/LiPCoT

Linear Predictive Coding based Tokenizer for self-supervised learning of time series via BERT. Article: https://arxiv.org/abs/2408.07292

Primary LanguageJupyter NotebookMIT LicenseMIT

LiPCoT: Linear Predictive Coding based Tokenizer for Self-Supervised Learning of Time Series Data via BERT

LiPCoT (Linear Predictive Coding based Tokenizer for time series) is a novel tokenizer that encodes time series data into a sequence of tokens, enabling self-supervised learning of time series using existing Language model architectures such as BERT.

Main Article: LiPCoT: Linear Predictive Coding based Tokenizer for Self-supervised Learning of Time Series Data via Language Models

  • Unlike traditional time series tokenizers that rely heavily on CNN encoder for time series feature generation, LiPCoT employs stochastic modeling through linear predictive coding to create a latent space for time series providing a compact yet rich representation of the inherent stochastic nature of the data.
  • LiPCoT is computationally efficient and can effectively handle time series data with varying sampling rates and lengths, overcoming common limitations of existing time series tokenizers.

Citation

If you use this dataset or code in your research, please cite the following paper:

    @misc{anjum2024lipcot,
        title={LiPCoT: Linear Predictive Coding based Tokenizer for Self-supervised Learning of Time Series Data via Language Models},
        author={Md Fahim Anjum},
        year={2024},
        eprint={2408.07292},
        archivePrefix={arXiv},
        primaryClass={cs.LG}
    }

Dataset

We use EEG dataset of 28 PD and 28 control participants.

  • Original dataset can be found at link.
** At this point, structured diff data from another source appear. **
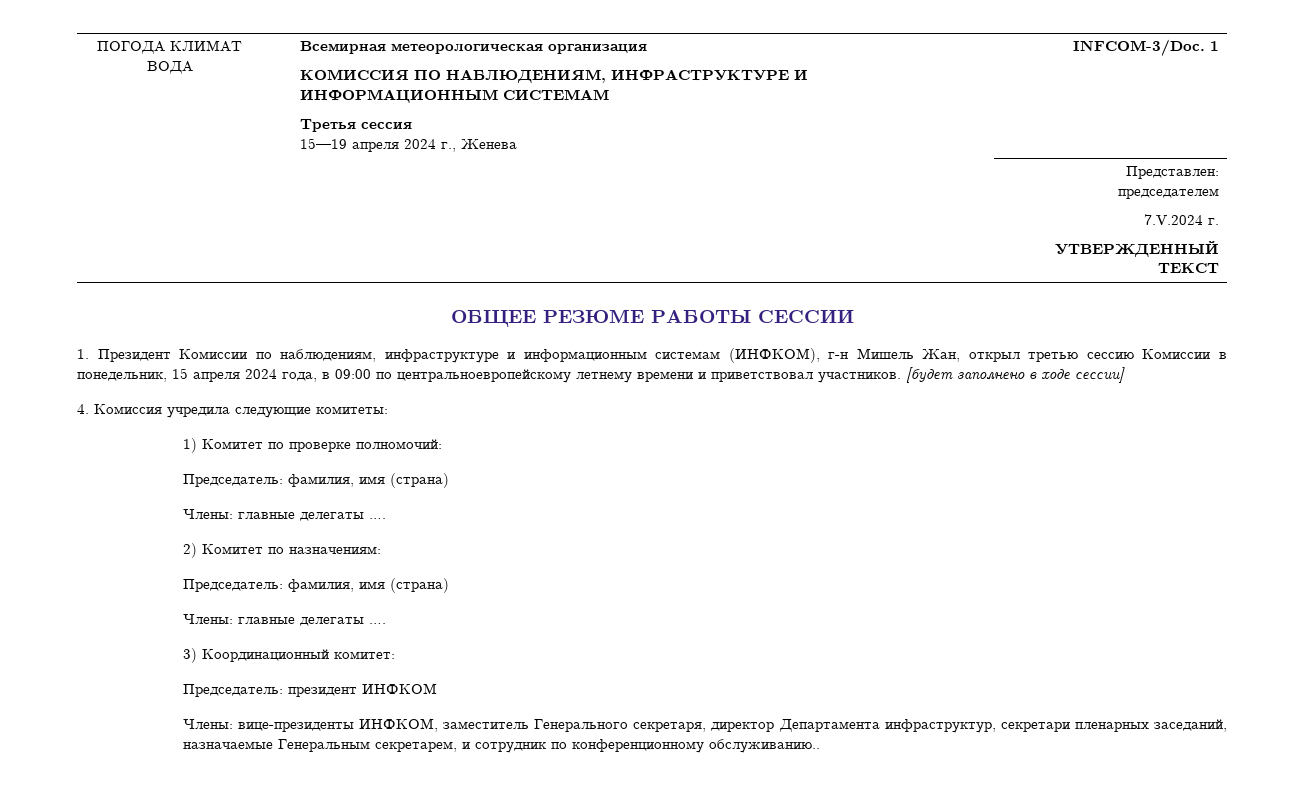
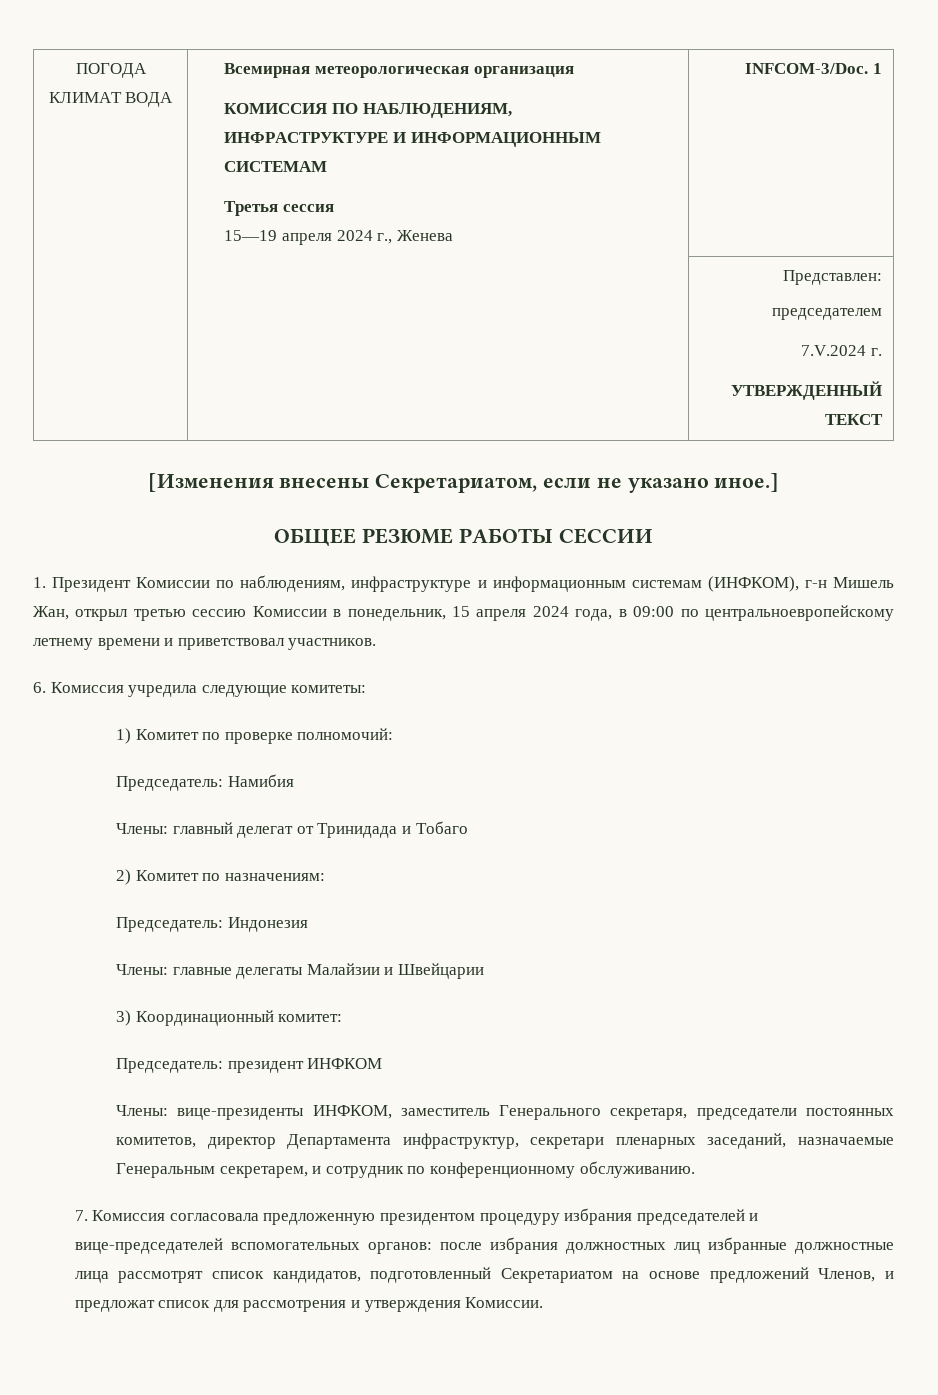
+ [Изменения внесены Секретариатом, если не указано иное.]
- 1. Президент Комиссии по наблюдениям, инфраструктуре и информационным системам (ИНФКОМ), г-н Мишель Жан, открыл третью сессию Комиссии в понедельник, 15 апреля 2024 года, в 09:00 по центральноевропейскому летнему времени и приветствовал участников. [будет заполнено в ходе сессии]
- 4. Комиссия учредила следующие комитеты:
+ 1. Президент Комиссии по наблюдениям, инфраструктуре и информационным системам (ИНФКОМ), г-н Мишель Жан, открыл третью сессию Комиссии в понедельник, 15 апреля 2024 года, в 09:00 по центральноевропейскому летнему времени и приветствовал участников.
+ 6. Комиссия учредила следующие комитеты:
  1) Комитет по проверке полномочий:
- Председатель: фамилия, имя (страна)
- Члены: главные делегаты ….
+ Председатель: Намибия
+ Члены: главный делегат от Тринидада и Тобаго
  2) Комитет по назначениям:
- Председатель: фамилия, имя (страна)
- Члены: главные делегаты ….
+ Председатель: Индонезия
+ Члены: главные делегаты Малайзии и Швейцарии
- Члены: вице-президенты ИНФКОМ, заместитель Генерального секретаря, директор Департамента инфраструктур, секретари пленарных заседаний, назначаемые Генеральным секретарем, и сотрудник по конференционному обслуживанию..
+ Члены: вице-президенты ИНФКОМ, заместитель Генерального секретаря, председатели постоянных комитетов, директор Департамента инфраструктур, секретари пленарных заседаний, назначаемые Генеральным секретарем, и сотрудник по конференционному обслуживанию.
+ 7. Комиссия согласовала предложенную президентом процедуру избрания председателей и вице-председателей вспомогательных органов: после избрания должностных лиц избранные должностные лица рассмотрят список кандидатов, подготовленный Секретариатом на основе предложений Членов, и предложат список для рассмотрения и утверждения Комиссии.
The data are in .mat formats and you need Matlab to load them. (No need for this unless you are interested into the original EEG data)
  • Raw CSV dataset used for this repo can be found at link. Download this for running all steps in this repo.

How to run

  • If you want to run all steps:
    • Download raw CSV dataset and place them in the data/raw folder
    • Run Step 1-7
  • If you want to run only the BERT models, run Step 4-6. No need to download raw data as the processed dataset is included in this repo.

Steps

1. Data Preparation

First, the data must be processed. data_processing notebook loads raw data and prepares training,validation and test dataset.

2. Tokenization via LiPCoT

data_tokenizer notebook tokenizes the data using LiPCoT model

3. Prepare tokenized dataset for BERT

data_prepare notebook prepares datasets for BERT models. If you are downloading from GitHub, up to this step is done for you.

4. Self-supervised learning via BERT

pretrain_bert notebook conducts pretraining of BERT model.

If you are running code with data from GitHub, start with this step.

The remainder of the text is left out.